How ironic that Phil had longed to be part of a “pool family” in his younger years, but when a pool finally did arrive it was too late, and was seen by him as an eyesore.

Alameda Post - a photo of a small pool that was behind 1240 St. Charles Street, diving board, and a mosaic hung on the fence behind teh diving board
A 1970s view of the pool behind 1240 St. Charles Street, with an interesting detail. There seems to be a Helen Bruton mosaic hanging on the wall that surrounds the pool. The Plants were known to be fans of the Bruton sisters’ work, but it is not known what became of this original Bruton piece.
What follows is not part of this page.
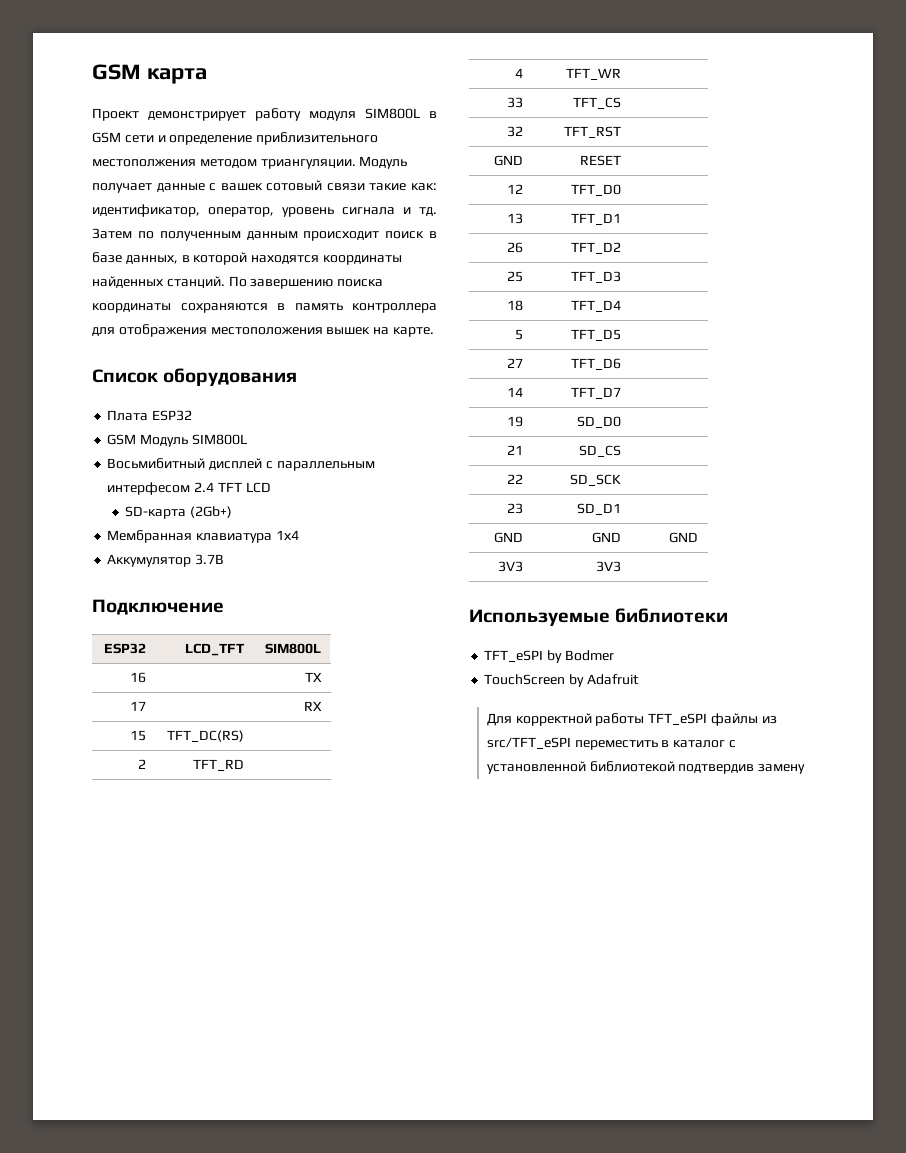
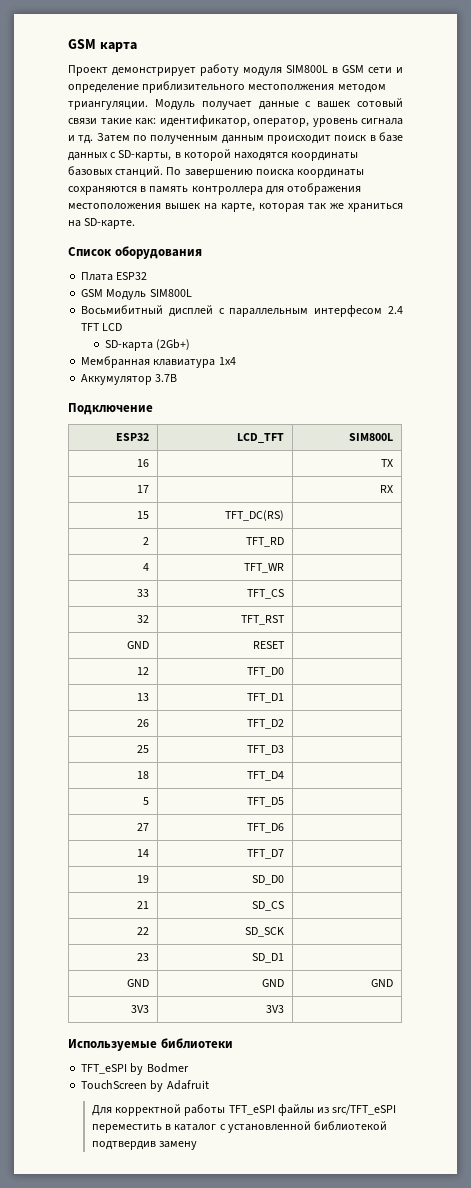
- Затем по полученным данным происходит поиск в базе данных, в которой находятся координаты найденных станций.
+ Затем по полученным данным происходит поиск в базе данных с SD-карты, в которой находятся координаты базовых станций.
- По завершению поиска координаты сохраняются в память контроллера для отображения местоположения вышек на карте.
+ По завершению поиска координаты сохраняются в память контроллера для отображения местоположения вышек на карте, которая так же храниться на SD-карте.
Wording on the life preserver at left says, “The Plants.” Photo Plant family collection.
Alameda Post - a mosaic of a woman
A zoomed-in view of the Bruton mosaic piece, which appears to be a woman raising her right hand, with perhaps a tree to her right. Photo Plant family collection.

Helen Bruton at the pool

Looking through family photo albums while visiting the Plant family home in Sausalito, I noticed a photo of what looked like a Helen Bruton mosaic piece hanging on a wall near the pool. Though the 1970s vintage photo is not as clear as I’d like it to be, what is clear is that the image looks very much in the style of the Bruton sisters, in particular Helen Bruton, who specialized in mosaic tile murals. The Bruton sisters didn’t leave any art pieces behind when they left 1240 St. Charles Street in 1944, but the Plants did collect some Bruton art, so the discovery of this piece, which once graced the pool area, is significant. What happened to the piece after Felix Plant died in 1999 and the house was later sold is not known, but Felix’s long-time girlfriend Eileen did inherit many of his possessions. More about her, a colorful character in her own right, will come in later installments of this series.

Alameda Post - a black and white photo of a cat at 1240 St. Charles Street
The Plant family were cat lovers, and this picture is of one of the many felines that called 1240 St. Charles Street home over the years. Photo Plant family collection.

Next up

There are still many stories to tell about 1240 St. Charles Street and the neighborhood it has stood in for the past 126 years, and while we can’t tell them all, there are some that shouldn’t be missed. Like how Phil’s grandfather, Bryant Fields, had no appreciation for historical preservation, and whose household projects all too often involved painting over natural wood with oil-based paint. As Phil describes it, his projects “reeked of rank amateurism” and resulted in Phil’s mother coming home from work most days shouting, “You did WHAT?!” Or the time Phil’s oldest daughter Jennifer was visiting her grandparents at 1240 St. Charles Street and got her hair tangled in the blades of a Mixmaster mixer. The tangled hair had to be cut from her head with scissors, and the resulting comb-over didn’t go over well with Jennifer’s mom Liz, who wasn’t initially told about the incident. The resulting tension spilled over into her already somewhat tense marriage with Phil, and was just one more incident leading to their separation in 1978. All that and more as we continue to explore the varied and surprising history of our Alameda Treasure, 1240 St. Charles Street.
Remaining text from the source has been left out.